▶ _MATERIAL FOR THIS EXERCISE_
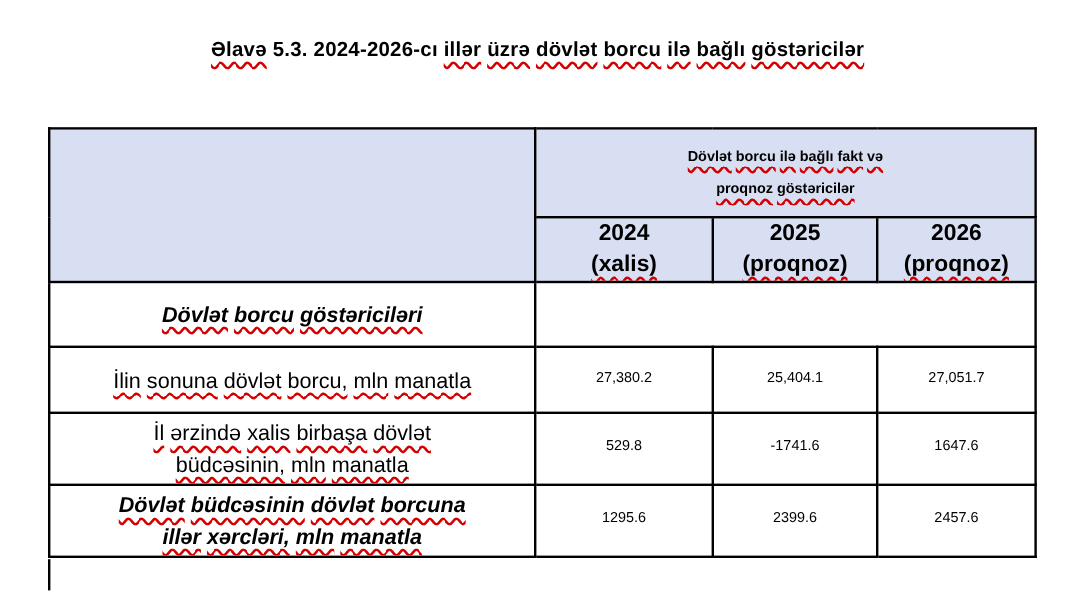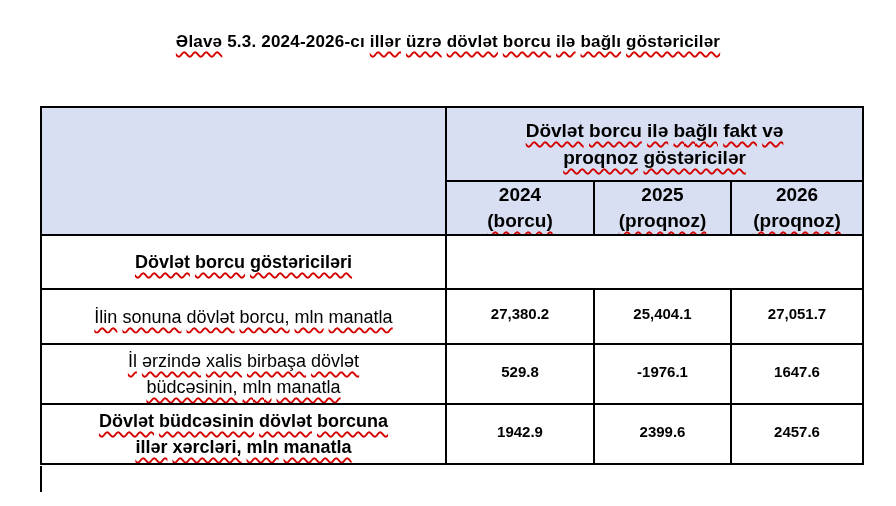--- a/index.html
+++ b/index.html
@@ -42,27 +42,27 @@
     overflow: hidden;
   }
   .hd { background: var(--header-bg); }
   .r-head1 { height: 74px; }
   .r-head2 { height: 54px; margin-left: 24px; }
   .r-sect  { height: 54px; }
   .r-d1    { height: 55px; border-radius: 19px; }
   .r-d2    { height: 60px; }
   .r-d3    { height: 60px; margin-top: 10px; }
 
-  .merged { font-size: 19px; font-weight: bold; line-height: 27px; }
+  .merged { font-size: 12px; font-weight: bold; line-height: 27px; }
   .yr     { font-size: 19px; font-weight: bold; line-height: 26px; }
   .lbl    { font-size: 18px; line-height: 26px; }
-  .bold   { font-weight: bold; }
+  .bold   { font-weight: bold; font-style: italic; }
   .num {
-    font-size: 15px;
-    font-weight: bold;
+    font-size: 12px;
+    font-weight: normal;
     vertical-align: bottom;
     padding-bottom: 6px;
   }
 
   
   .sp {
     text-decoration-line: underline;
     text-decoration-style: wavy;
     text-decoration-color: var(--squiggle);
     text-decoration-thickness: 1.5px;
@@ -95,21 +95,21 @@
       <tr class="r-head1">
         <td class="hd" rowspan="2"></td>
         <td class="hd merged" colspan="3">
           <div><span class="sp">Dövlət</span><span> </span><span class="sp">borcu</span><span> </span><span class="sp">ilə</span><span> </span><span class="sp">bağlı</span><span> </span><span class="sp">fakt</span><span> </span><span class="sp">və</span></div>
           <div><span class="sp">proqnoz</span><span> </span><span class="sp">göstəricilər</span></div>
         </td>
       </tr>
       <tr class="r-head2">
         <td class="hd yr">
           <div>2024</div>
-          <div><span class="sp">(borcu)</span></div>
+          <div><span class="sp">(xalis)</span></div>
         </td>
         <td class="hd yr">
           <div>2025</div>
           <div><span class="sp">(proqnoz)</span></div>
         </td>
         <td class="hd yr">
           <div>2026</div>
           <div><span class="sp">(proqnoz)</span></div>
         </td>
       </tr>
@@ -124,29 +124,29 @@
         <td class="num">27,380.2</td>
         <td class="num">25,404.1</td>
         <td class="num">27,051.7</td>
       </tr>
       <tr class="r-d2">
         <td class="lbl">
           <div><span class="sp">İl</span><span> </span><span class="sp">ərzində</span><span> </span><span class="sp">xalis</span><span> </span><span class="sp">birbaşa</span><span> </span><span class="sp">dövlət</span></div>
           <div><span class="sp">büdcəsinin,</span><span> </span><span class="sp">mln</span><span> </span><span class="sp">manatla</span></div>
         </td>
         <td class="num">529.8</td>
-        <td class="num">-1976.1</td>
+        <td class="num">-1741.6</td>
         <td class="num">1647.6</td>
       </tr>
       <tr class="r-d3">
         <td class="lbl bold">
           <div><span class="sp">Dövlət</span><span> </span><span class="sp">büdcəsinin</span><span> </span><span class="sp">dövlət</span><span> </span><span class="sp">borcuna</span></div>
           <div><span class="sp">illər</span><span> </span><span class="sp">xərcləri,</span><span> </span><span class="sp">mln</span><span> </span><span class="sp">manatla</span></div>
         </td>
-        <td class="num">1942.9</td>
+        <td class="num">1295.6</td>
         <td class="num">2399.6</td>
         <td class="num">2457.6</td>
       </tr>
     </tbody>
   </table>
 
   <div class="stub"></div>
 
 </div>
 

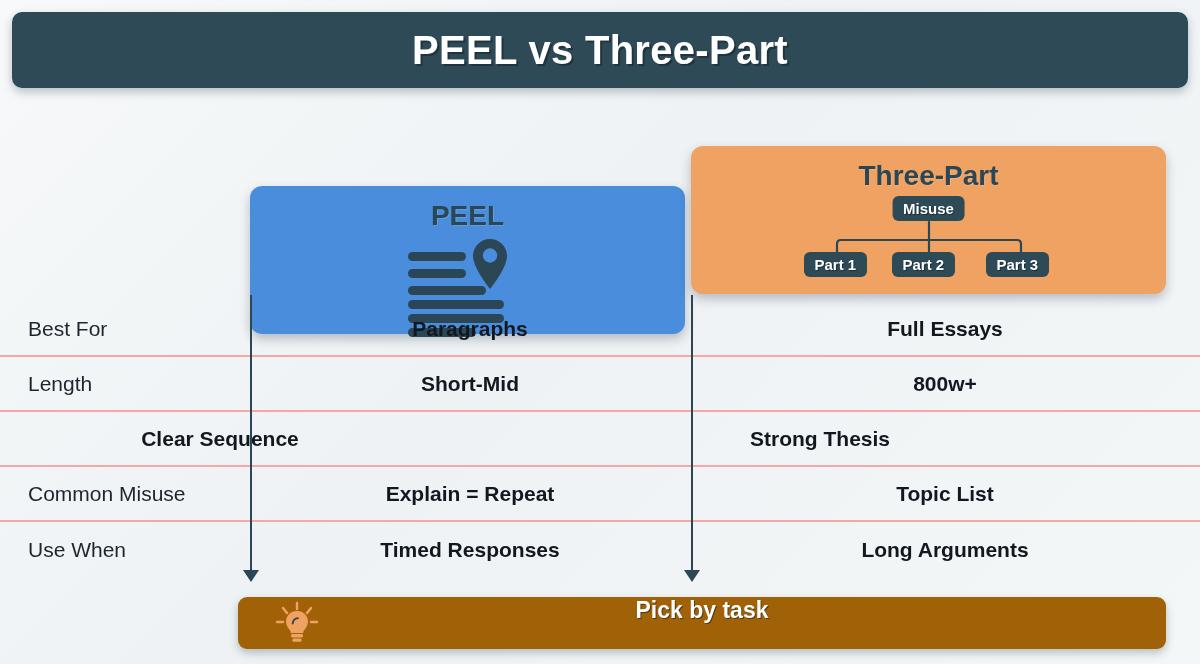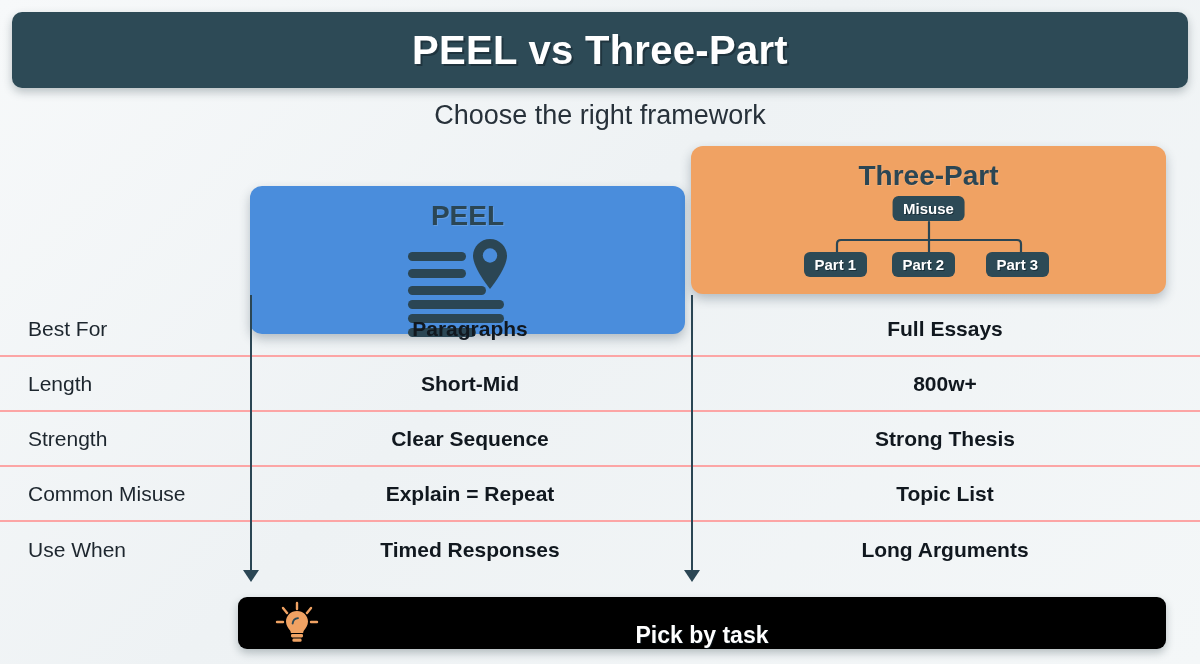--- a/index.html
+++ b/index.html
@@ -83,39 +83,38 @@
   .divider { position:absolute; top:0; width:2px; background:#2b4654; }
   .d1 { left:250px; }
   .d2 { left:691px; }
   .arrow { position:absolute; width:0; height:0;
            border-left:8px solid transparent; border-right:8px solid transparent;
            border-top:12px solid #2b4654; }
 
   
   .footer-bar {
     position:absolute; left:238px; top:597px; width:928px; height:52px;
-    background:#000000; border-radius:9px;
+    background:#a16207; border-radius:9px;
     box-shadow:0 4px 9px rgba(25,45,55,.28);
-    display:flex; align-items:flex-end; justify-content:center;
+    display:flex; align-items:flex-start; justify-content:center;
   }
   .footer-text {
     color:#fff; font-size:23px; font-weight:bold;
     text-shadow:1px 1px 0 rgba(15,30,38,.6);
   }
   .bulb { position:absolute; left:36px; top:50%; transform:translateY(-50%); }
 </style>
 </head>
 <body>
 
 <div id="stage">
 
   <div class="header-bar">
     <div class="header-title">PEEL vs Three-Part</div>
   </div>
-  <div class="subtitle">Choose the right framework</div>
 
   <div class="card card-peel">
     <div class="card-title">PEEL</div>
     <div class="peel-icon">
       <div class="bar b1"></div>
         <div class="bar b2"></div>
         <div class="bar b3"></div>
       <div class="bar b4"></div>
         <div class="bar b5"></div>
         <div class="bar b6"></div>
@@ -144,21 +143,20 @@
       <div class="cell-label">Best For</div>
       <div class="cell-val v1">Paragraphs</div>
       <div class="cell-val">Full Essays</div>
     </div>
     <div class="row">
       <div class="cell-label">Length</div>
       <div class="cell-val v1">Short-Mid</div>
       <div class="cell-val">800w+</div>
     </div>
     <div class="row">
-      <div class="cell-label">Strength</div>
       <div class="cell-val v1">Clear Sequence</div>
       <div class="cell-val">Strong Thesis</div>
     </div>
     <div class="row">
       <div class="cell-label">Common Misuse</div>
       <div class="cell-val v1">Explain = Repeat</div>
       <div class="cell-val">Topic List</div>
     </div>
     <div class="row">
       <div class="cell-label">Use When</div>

▶ _DESCRIPTION OF THE TASK_
Give the data above again in full and unchanged, skipping the pictures.

▶ _SOLUTION TO THIS EXERCISE_
--- a/index.html
+++ b/index.html
@@ -42,27 +42,27 @@
     overflow: hidden;
   }
   .hd { background: var(--header-bg); }
   .r-head1 { height: 74px; }
   .r-head2 { height: 54px; margin-left: 24px; }
   .r-sect  { height: 54px; }
   .r-d1    { height: 55px; border-radius: 19px; }
   .r-d2    { height: 60px; }
   .r-d3    { height: 60px; margin-top: 10px; }
 
-  .merged { font-size: 19px; font-weight: bold; line-height: 27px; }
+  .merged { font-size: 12px; font-weight: bold; line-height: 27px; }
   .yr     { font-size: 19px; font-weight: bold; line-height: 26px; }
   .lbl    { font-size: 18px; line-height: 26px; }
-  .bold   { font-weight: bold; }
+  .bold   { font-weight: bold; font-style: italic; }
   .num {
-    font-size: 15px;
-    font-weight: bold;
+    font-size: 12px;
+    font-weight: normal;
     vertical-align: bottom;
     padding-bottom: 6px;
   }
 
   
   .sp {
     text-decoration-line: underline;
     text-decoration-style: wavy;
     text-decoration-color: var(--squiggle);
     text-decoration-thickness: 1.5px;
@@ -95,21 +95,21 @@
       <tr class="r-head1">
         <td class="hd" rowspan="2"></td>
         <td class="hd merged" colspan="3">
           <div><span class="sp">Dövlət</span><span> </span><span class="sp">borcu</span><span> </span><span class="sp">ilə</span><span> </span><span class="sp">bağlı</span><span> </span><span class="sp">fakt</span><span> </span><span class="sp">və</span></div>
           <div><span class="sp">proqnoz</span><span> </span><span class="sp">göstəricilər</span></div>
         </td>
       </tr>
       <tr class="r-head2">
         <td class="hd yr">
           <div>2024</div>
-          <div><span class="sp">(borcu)</span></div>
+          <div><span class="sp">(xalis)</span></div>
         </td>
         <td class="hd yr">
           <div>2025</div>
           <div><span class="sp">(proqnoz)</span></div>
         </td>
         <td class="hd yr">
           <div>2026</div>
           <div><span class="sp">(proqnoz)</span></div>
         </td>
       </tr>
@@ -124,29 +124,29 @@
         <td class="num">27,380.2</td>
         <td class="num">25,404.1</td>
         <td class="num">27,051.7</td>
       </tr>
       <tr class="r-d2">
         <td class="lbl">
           <div><span class="sp">İl</span><span> </span><span class="sp">ərzində</span><span> </span><span class="sp">xalis</span><span> </span><span class="sp">birbaşa</span><span> </span><span class="sp">dövlət</span></div>
           <div><span class="sp">büdcəsinin,</span><span> </span><span class="sp">mln</span><span> </span><span class="sp">manatla</span></div>
         </td>
         <td class="num">529.8</td>
-        <td class="num">-1976.1</td>
+        <td class="num">-1741.6</td>
         <td class="num">1647.6</td>
       </tr>
       <tr class="r-d3">
         <td class="lbl bold">
           <div><span class="sp">Dövlət</span><span> </span><span class="sp">büdcəsinin</span><span> </span><span class="sp">dövlət</span><span> </span><span class="sp">borcuna</span></div>
           <div><span class="sp">illər</span><span> </span><span class="sp">xərcləri,</span><span> </span><span class="sp">mln</span><span> </span><span class="sp">manatla</span></div>
         </td>
-        <td class="num">1942.9</td>
+        <td class="num">1295.6</td>
         <td class="num">2399.6</td>
         <td class="num">2457.6</td>
       </tr>
     </tbody>
   </table>
 
   <div class="stub"></div>
 
 </div>
 

--- a/index.html
+++ b/index.html
@@ -83,39 +83,38 @@
   .divider { position:absolute; top:0; width:2px; background:#2b4654; }
   .d1 { left:250px; }
   .d2 { left:691px; }
   .arrow { position:absolute; width:0; height:0;
            border-left:8px solid transparent; border-right:8px solid transparent;
            border-top:12px solid #2b4654; }
 
   
   .footer-bar {
     position:absolute; left:238px; top:597px; width:928px; height:52px;
-    background:#000000; border-radius:9px;
+    background:#a16207; border-radius:9px;
     box-shadow:0 4px 9px rgba(25,45,55,.28);
-    display:flex; align-items:flex-end; justify-content:center;
+    display:flex; align-items:flex-start; justify-content:center;
   }
   .footer-text {
     color:#fff; font-size:23px; font-weight:bold;
     text-shadow:1px 1px 0 rgba(15,30,38,.6);
   }
   .bulb { position:absolute; left:36px; top:50%; transform:translateY(-50%); }
 </style>
 </head>
 <body>
 
 <div id="stage">
 
   <div class="header-bar">
     <div class="header-title">PEEL vs Three-Part</div>
   </div>
-  <div class="subtitle">Choose the right framework</div>
 
   <div class="card card-peel">
     <div class="card-title">PEEL</div>
     <div class="peel-icon">
       <div class="bar b1"></div>
         <div class="bar b2"></div>
         <div class="bar b3"></div>
       <div class="bar b4"></div>
         <div class="bar b5"></div>
         <div class="bar b6"></div>
@@ -144,21 +143,20 @@
       <div class="cell-label">Best For</div>
       <div class="cell-val v1">Paragraphs</div>
       <div class="cell-val">Full Essays</div>
     </div>
     <div class="row">
       <div class="cell-label">Length</div>
       <div class="cell-val v1">Short-Mid</div>
       <div class="cell-val">800w+</div>
     </div>
     <div class="row">
-      <div class="cell-label">Strength</div>
       <div class="cell-val v1">Clear Sequence</div>
       <div class="cell-val">Strong Thesis</div>
     </div>
     <div class="row">
       <div class="cell-label">Common Misuse</div>
       <div class="cell-val v1">Explain = Repeat</div>
       <div class="cell-val">Topic List</div>
     </div>
     <div class="row">
       <div class="cell-label">Use When</div>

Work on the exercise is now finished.